The stench of urine in the room was dense and thick. It was difficult to believe Abu Abdu’s claim that he bathed them every day.

Visitors proved a lot for the patients to take in, and when lunch arrived – giant buckets of soup – it was time for us to leave. A short man named Bakari grasped my hand and shook it, repeating the words, “Barak allahu fiq” (Arabic for “God bless you, God bless you”).

Stigma at a time of war

Treatment of mental health and developmental disabilities in the Middle East and North Africa (MENA) region is in its infancy. It is difficult, even in peacetime, to assess how many people have these disorders.

People with IQs under 70 are generally considered developmentally disabled. This includes genetic conditions such as Down syndrome and Fragile X syndrome, and also environmental factors such as lack of oxygen at birth and deficient nutrition in infancy and childhood.

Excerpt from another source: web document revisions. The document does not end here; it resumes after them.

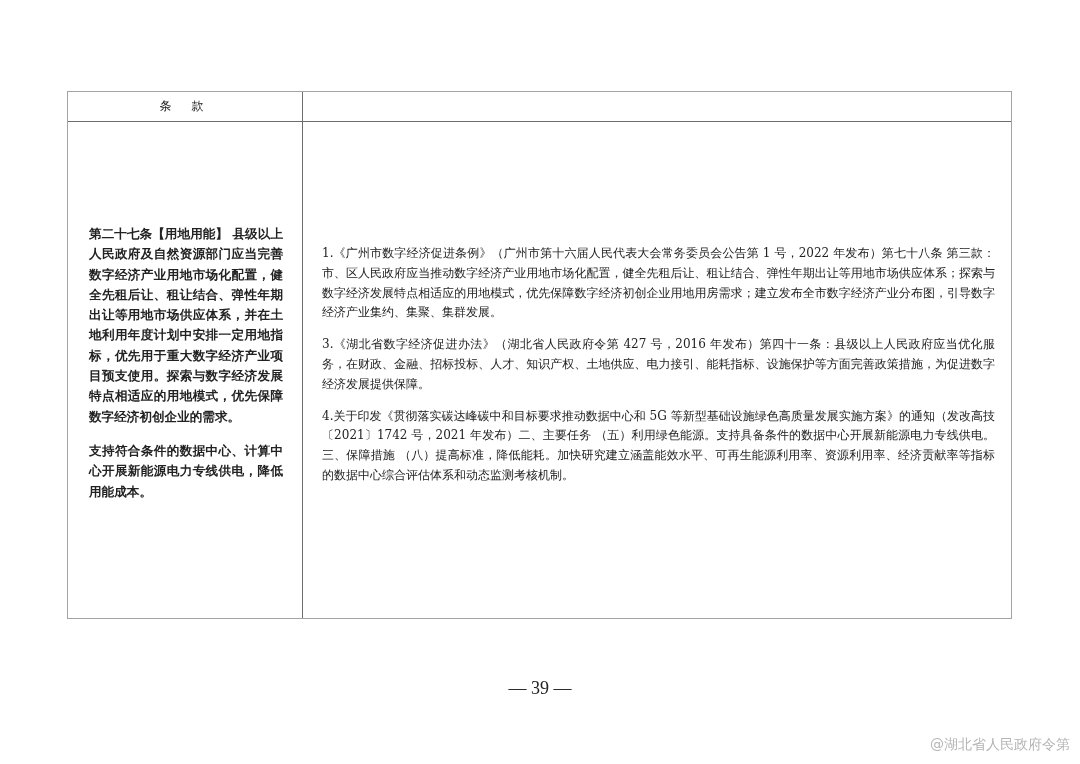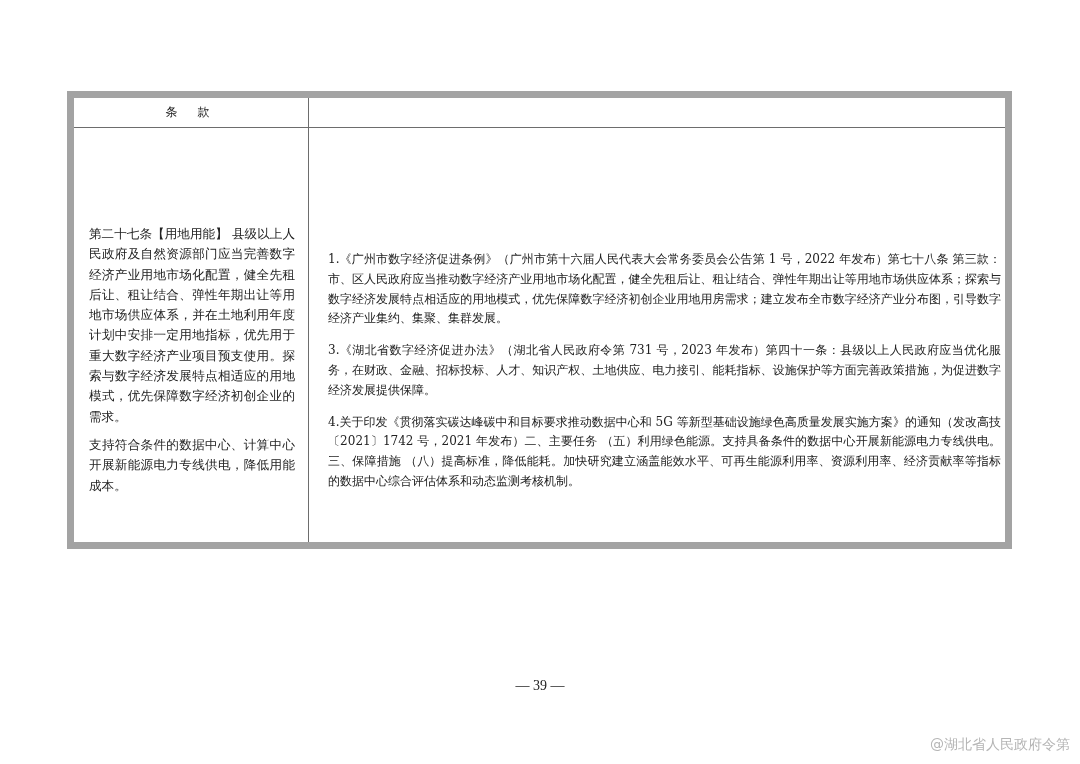--- a/index.html
+++ b/index.html
@@ -8,8 +8,8 @@
     font-family: "DejaVu Serif", "Liberation Serif", serif; color: #1a1a1a;
   }
   .table {
-    position: absolute; left: 67px; top: 91px; width: 945px; height: 458px;
-    border: 7px solid #a3a3a3; box-sizing: border-box;
+    position: absolute; left: 67px; top: 91px; width: 945px; height: 528px;
+    border: 1px solid #a3a3a3; box-sizing: border-box;
   }
   .hdr {
     position: absolute; top: 0; left: 0; right: 0; height: 30px;

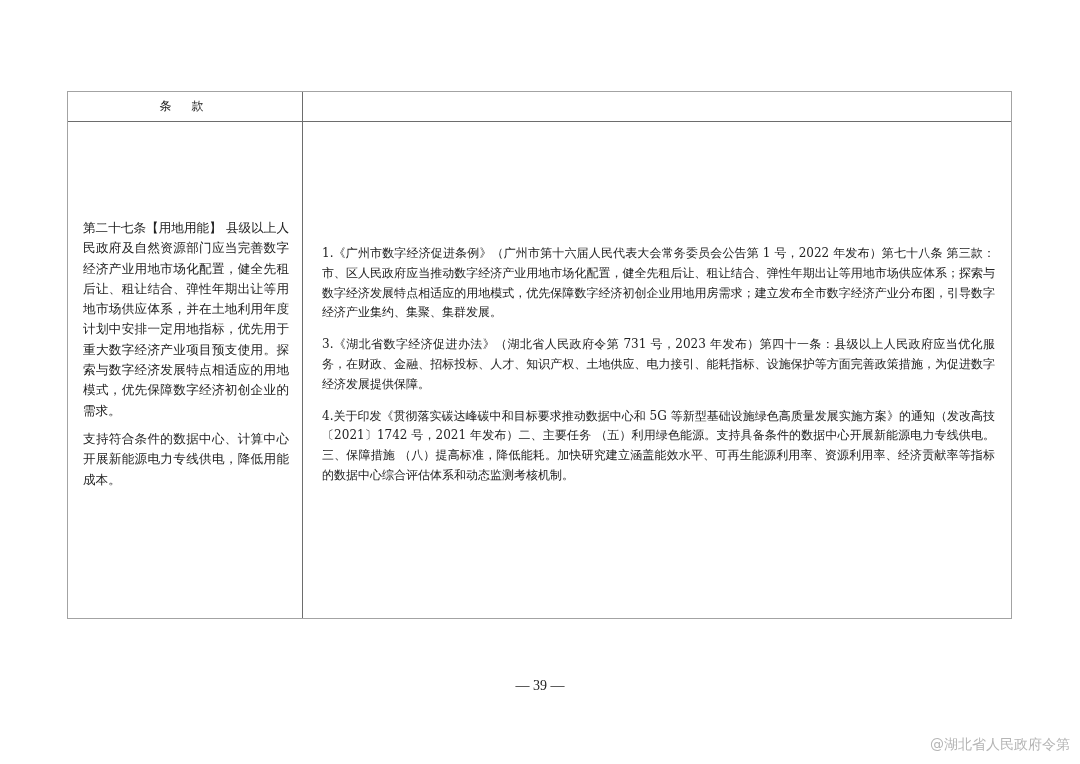--- a/index.html
+++ b/index.html
@@ -28,7 +28,7 @@
     position: absolute; left: 7px; top: 118px; width: 222px;
     font-size: 12.6px; line-height: 20.3px; text-align: justify; color: #222;
   }
-  .left-cell p { margin: 8px; }
+  .left-cell p { margin: 14px; font-weight: bold; }
   .right-cell {
     position: absolute; left: 242px; top: 140px; width: 697px;
     font-size: 12px; line-height: 19.8px; text-align: justify; color: #222;

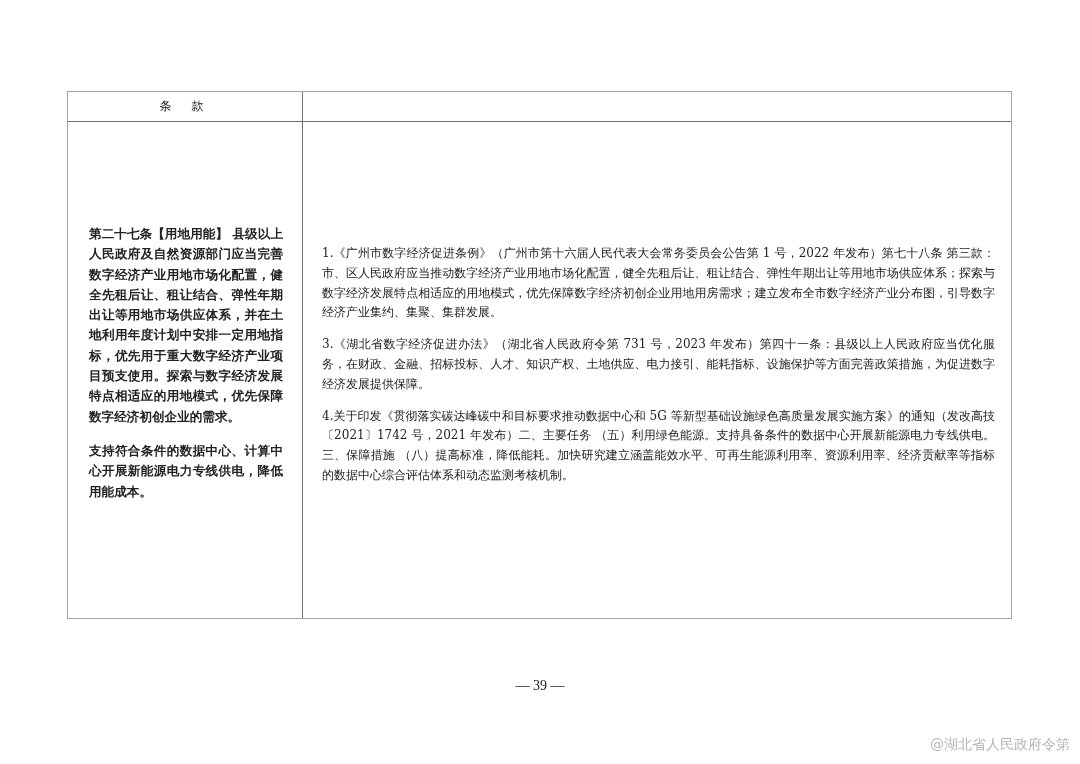--- a/index.html
+++ b/index.html
@@ -59,7 +59,7 @@
 
   <div class="right-cell">
     <p>1.《广州市数字经济促进条例》（广州市第十六届人民代表大会常务委员会公告第 1 号，2022 年发布）第七十八条 第三款：市、区人民政府应当推动数字经济产业用地市场化配置，健全先租后让、租让结合、弹性年期出让等用地市场供应体系；探索与数字经济发展特点相适应的用地模式，优先保障数字经济初创企业用地用房需求；建立发布全市数字经济产业分布图，引导数字经济产业集约、集聚、集群发展。</p>
-    <p>3.《湖北省数字经济促进办法》（湖北省人民政府令第 731 号，2023 年发布）第四十一条：县级以上人民政府应当优化服务，在财政、金融、招标投标、人才、知识产权、土地供应、电力接引、能耗指标、设施保护等方面完善政策措施，为促进数字经济发展提供保障。</p>
+    <p>3.《湖北省数字经济促进办法》（湖北省人民政府令第 427 号，2016 年发布）第四十一条：县级以上人民政府应当优化服务，在财政、金融、招标投标、人才、知识产权、土地供应、电力接引、能耗指标、设施保护等方面完善政策措施，为促进数字经济发展提供保障。</p>
     <p>4.关于印发《贯彻落实碳达峰碳中和目标要求推动数据中心和 5G 等新型基础设施绿色高质量发展实施方案》的通知（发改高技〔2021〕1742 号，2021 年发布）二、主要任务 （五）利用绿色能源。支持具备条件的数据中心开展新能源电力专线供电。 三、保障措施 （八）提高标准，降低能耗。加快研究建立涵盖能效水平、可再生能源利用率、资源利用率、经济贡献率等指标的数据中心综合评估体系和动态监测考核机制。</p>
   </div>
 </div>

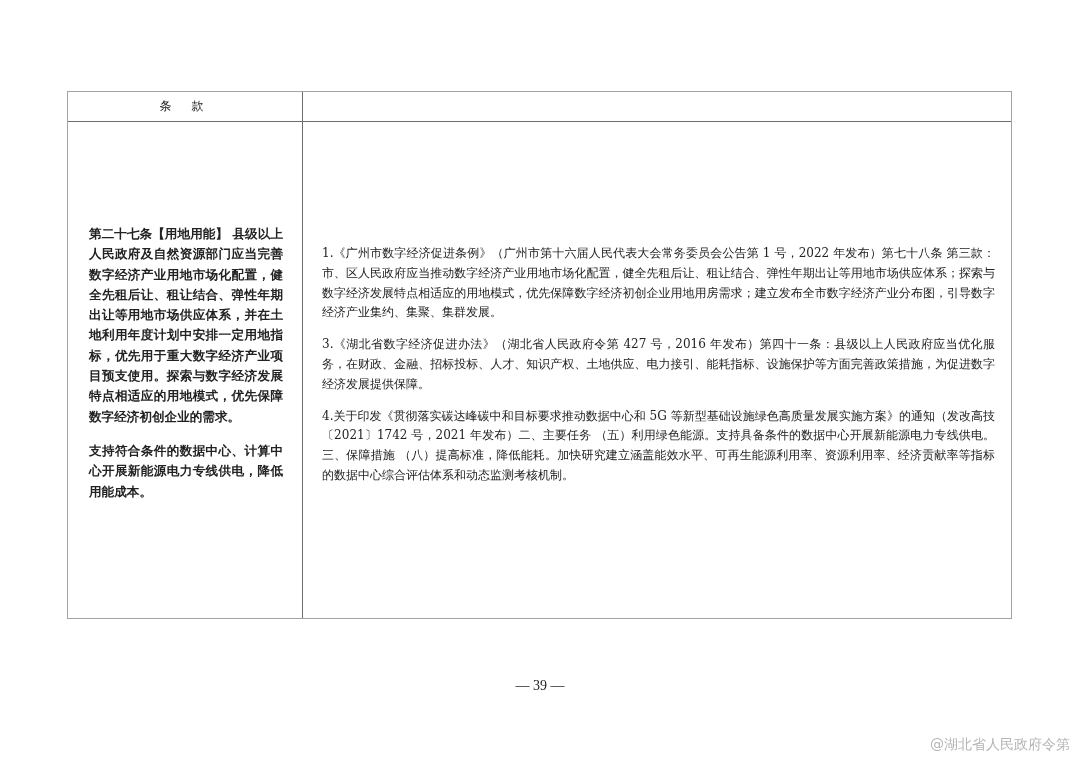--- a/index.html
+++ b/index.html
@@ -36,7 +36,7 @@
   .right-cell p { margin: 12px; }
   .page-num {
     position: absolute; left: 0; right: 0; top: 678px; text-align: center;
-    font-family: "Liberation Serif", "DejaVu Serif", serif; font-size: 14px; color: #222;
+    font-family: "Liberation Serif", "DejaVu Serif", serif; font-size: 18px; color: #222;
   }
   .watermark {
     position: absolute; right: 10px; top: 736px;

Something like a violent nationwide conflict accelerates the risk and rate of diseases like depression and post-traumatic stress disorder. Non-governmental organizations working inside Syria and with fleeing refugees come across a large number of these war-related afflictions. There is so little psychiatry practiced in the MENA region that personality and mood disorders, which Western medical traditions understand to be partly chemical in nature, are almost never treated.

With so few care facilities in place in Syria and elsewhere in the region, children with these disorders tend to be kept at home, due to social stigma and lack of understanding about the disorders.

This puts a disproportionate strain on women and limits the progress that children with these disadvantages can make with medical and psychological treatment. They are rarely integrated into society and often develop secondary psychological and behavioral conditions. Meanwhile grown men and women who are sick and alone end up in places like Abu Abdu’s back room.